The same is true for most people at high risk, Jha pointed out, including older adults — like his parents, who are in their 80s — and people whose immune systems are compromised. “Even for most – not all, but most – immunocompromised people, vaccinations are actually still quite effective at preventing serious illnesses,” he said. “There was a lot of bad information about how vaccines somehow don’t work if you’re immunocompromised.”
The fact that the number of deaths has dropped to almost zero makes this clear: if Covid were still a major threat to large numbers of people, the data would show it.
One point of confusion, I think, is the way many Americans—including us in the media—have talked about immunodeficiency. They are a more diverse group than is often suggested in casual discussions.
For most immunocompromised people, there is little additional risk from Covid – even those with serious conditions such as multiple sclerosis or a history of numerous types of cancer. A much smaller group, such as people who have had a kidney transplant or are undergoing active chemotherapy, are at higher risk.
With vs. of
To be clear, the number of Covid-19 patients has not dropped to zero. The CDC’s main Covid website estimates that about 80 people a day have died from the virus in recent weeks, about 1 percent of total daily deaths.
The official figure is likely exaggerated as it includes some people who died with a virus, although it was not the underlying cause of death. Other CDC data suggests nearly a third of official recent Covid deaths fall into this category. A study published in the journal Clinical Infectious Diseases came to similar conclusions.
Yet some Americans are still dying from Covid. “I don’t know anyone who thinks we’re going to eradicate Covid,” Jha said.
dr Shira Doron, the chief infection control officer at Tufts Medicine in Massachusetts, told me that “age is clearly the biggest risk factor.” Victims of Covid are both elderly and disproportionately unvaccinated. Given vaccination policies, recent victims are also disproportionately Republican and white.
Each of these deaths is a tragedy. Particularly tragic are the deaths that were preventable because someone did not receive available vaccines and treatments. (Here’s a Times guide to help you think about when to get your next booster shot.)
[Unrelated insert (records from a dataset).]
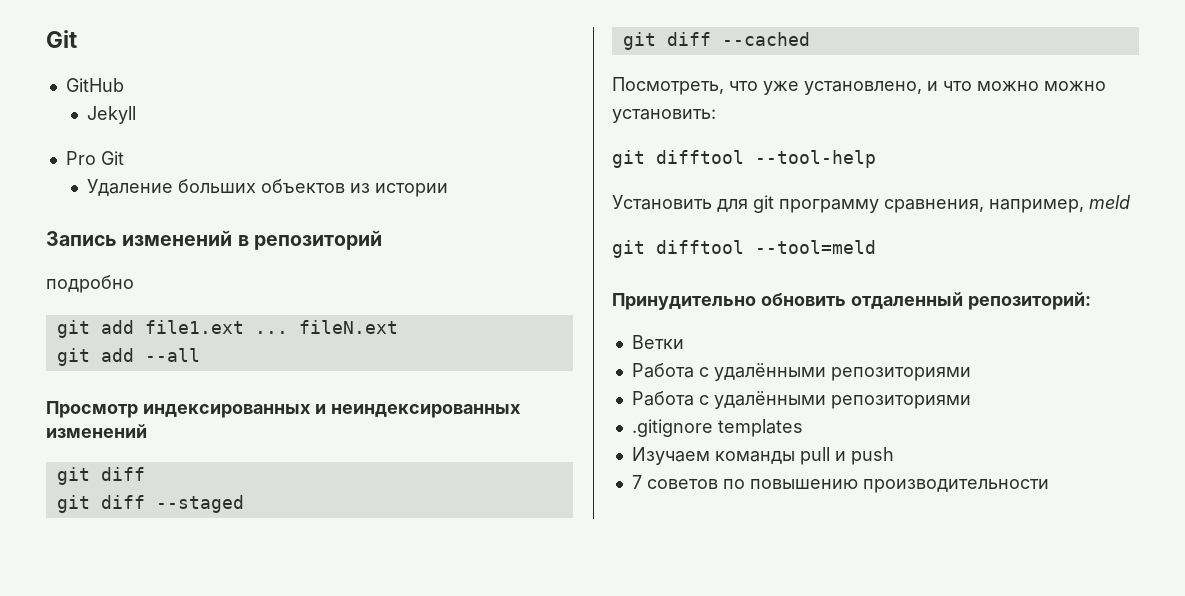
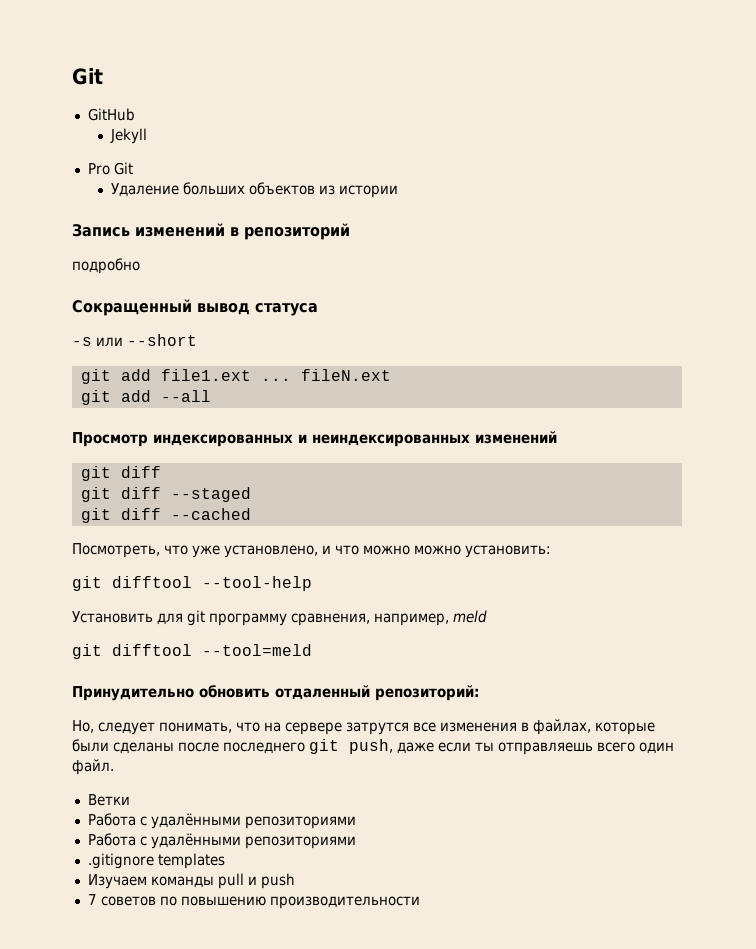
(134, 284) none -> [72,299,318,316] [72,334,197,346] // Сокращенный вывод статуса // -s или --short
(1091, 301) none -> [72,719,655,735] [72,739,674,755] [72,759,114,775] // Но, следует понимать, что на сервере затрутся все изменения в файлах, которые были сделаны после последнего git push, даже если ты отправляешь всего один файл.

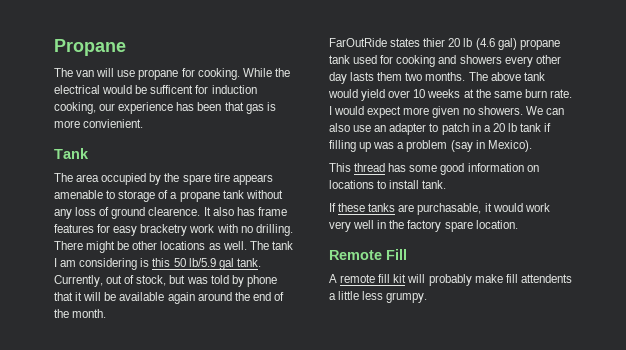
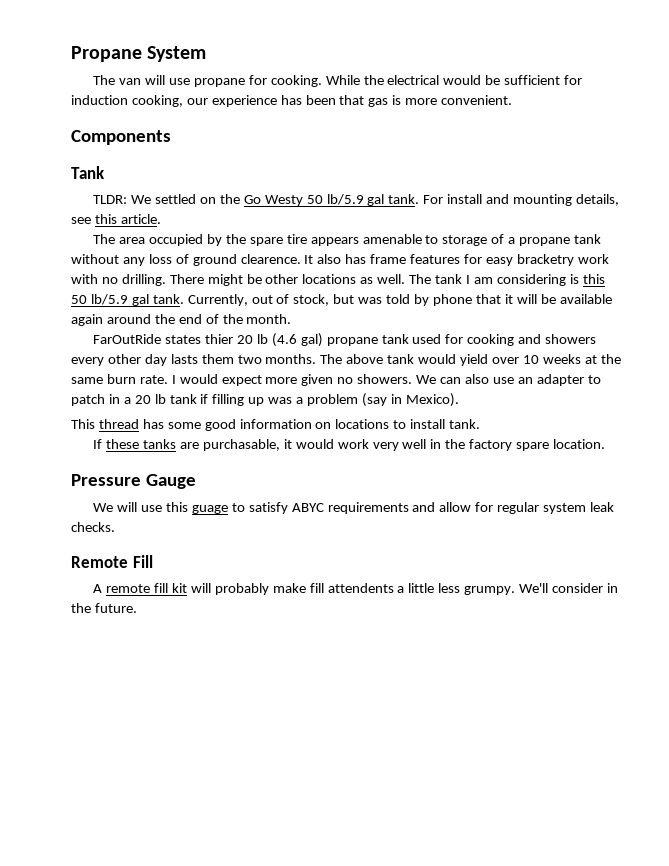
(126, 47) none -> [147,46,207,62] System
[150,85,194,94] sufficent -> [504,75,561,85] sufficient
[83,119,144,128] convienient. -> [441,95,513,105] [71,130,171,145] convenient. // Components
(89, 153) none -> [93,194,619,206] [71,214,161,224] // TLDR: We settled on the Go Westy 50 lb/5.9 gal tank. For install and mounting details, see this article.
(518, 224) none -> [71,474,196,489] [93,502,615,514] [71,522,115,532] // Pressure Gauge // We will use this guage to satisfy ABYC requirements and allow for regular system leak checks.
(428, 297) none -> [519,583,618,593] [71,603,137,613] We'll consider in the future.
Nevertheless, the number of Covid deaths has now fallen so far that they can hardly be recognized in the overall death data. They can be overshadowed by fluctuations in other causes of death, such as influenza or car accidents.
Almost a year ago, President Biden angered some health experts when he declared, “The pandemic is over.” It may have been too early to make that statement. But the excess deaths milestone suggests it’s true now: the pandemic is finally over.
Related: Researchers are working to ensure developing countries won’t have to rely on wealthy nations for vaccines in a future pandemic, reports The Washington Post.